しかも、いくらイッてもイッても満足ができぬ・・・どうすれば・・・

 

「こうなったら・・・そうだ、あ、あくまでも、気持ちよく起きるために、イッてもらえれば・・・」

 

これは医療行為だ、

生殖能力の循環を繰り返し生命活動を活発化させる、

まだ目覚める前にやっていた事の延長線だ、だから、このお方をイカせるくらいなら・・・

 

「そして、あくまでも、つでに、私も、使わせて、いただこう」

 

愛するお方の、モノを、この私の、熱い熱い芯を鎮めるために・・・

 

「では、下を脱がせていただこうぞ、失礼する・・・」

 

ガチャッ!!

 

「ハプニカ様!正午になられました!」

「ララ!今は忙しいのだ、後にしろ!出て行け!」

「いえ、約束でございます!無駄に1秒でも引き伸ばされますと、今後の皇務に区切りがつかなくなってしまいます!」

 

ぞろぞろと皆が入ってきた、

さすがにこの状況では、皆を無視して、やってしまう訳にはゆかぬ・・・!

 

「さあ玉座へ、皇務が待っております、まずはマリーへの審判です、すでに待たせておりますゆえに」

「わ・・・わかった!だが、もし、もしこのお方が起きるそぶりがあれば、すぐに呼ぶのであるぞ!必ずな!」

 

仕方なく部屋を後にするとルルとレンもついてくる、

午後から私のサポート役なのであろうが、どうもあのお方の所へ戻らぬための監視役に思える!

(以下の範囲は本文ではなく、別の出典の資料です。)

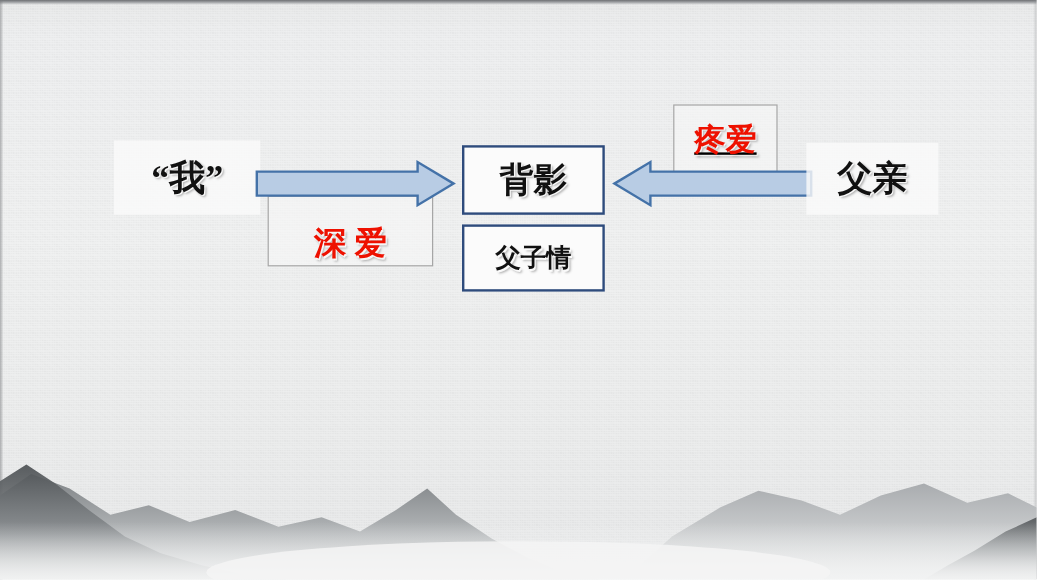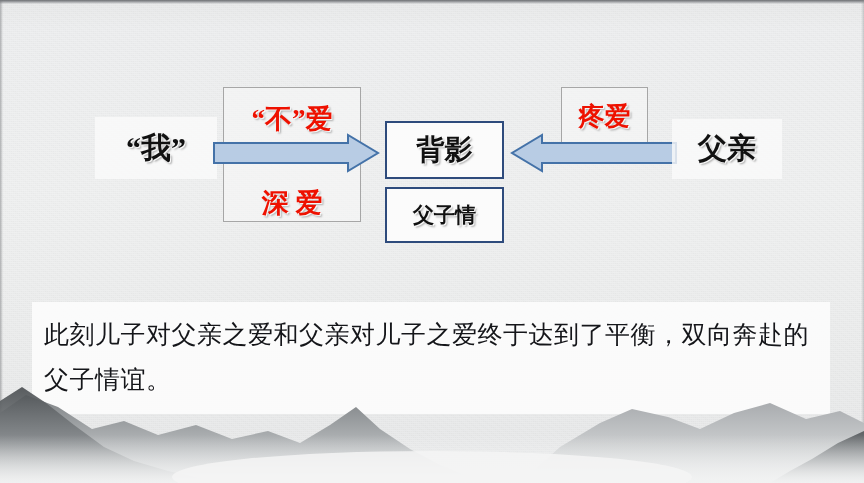"“不”爱" div.gbox { html: <div> <span>“不”爱</span> </div> -> none }
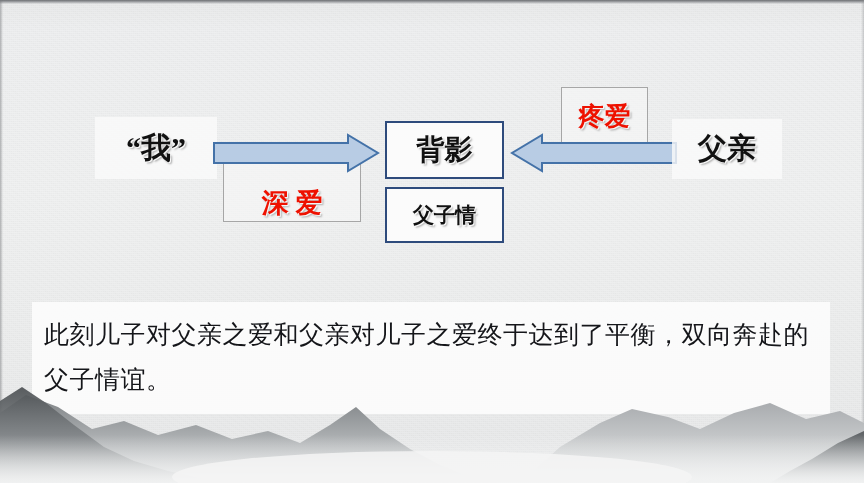"疼爱" div.gbox { text-decoration: none -> underline }
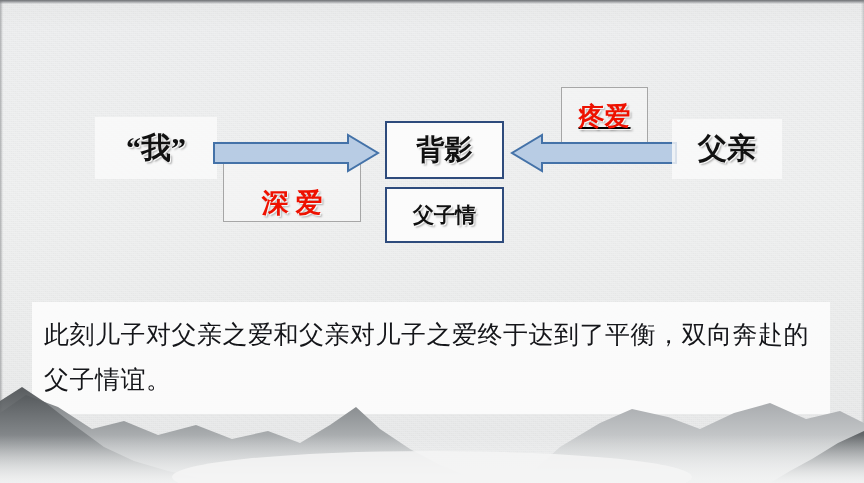"此刻儿子对父亲之爱和父亲对儿子之爱终于达到了平衡，双向奔赴的父子情谊。" div { html: <div> <div>此刻儿子对父亲之爱和父亲对儿子之爱终于达到了平衡，双向奔赴的父子情谊。</div> </div> -> none }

とりあえずタオルで指や股を拭きたい、一度自室へ戻ろう・・・うぅ、足が少しガクガクしておる。

 

「・・・・・なっ!!」

 

自室の時計を見て頭に血が上る!

今は11時48分!まだ12分残っていたではないか!

 

「ララめ!おのれ、またしてやられたではないか!」

 

私の前に立ちはだかるルルとレン。

 

「どっちへ行かれるんですか?正午『から』皇務だから、今のタイミングで合ってます」

「いま戻っても同じ事ですぅ、だったら早くお仕事を片付けてぇ、夜にできるだけ長い時間、一緒にいられるようにぃ・・・」

「うぐぐぐぐ・・・・・・まあ仕方あるまい!あのお方が安心して療養を続けられるよう、私はすべき事を、いたすだけである!」

 

ルルとレンを廊下に残し自室のドアを閉めると、

涙が零れ落ちる・・うぅ・・・あのお方と、もっともっと、いたかった・・・

しかし今は国王、女王の身だ、耐え忍んで、皇務を行いながら、目覚めの報を待とうぞ!!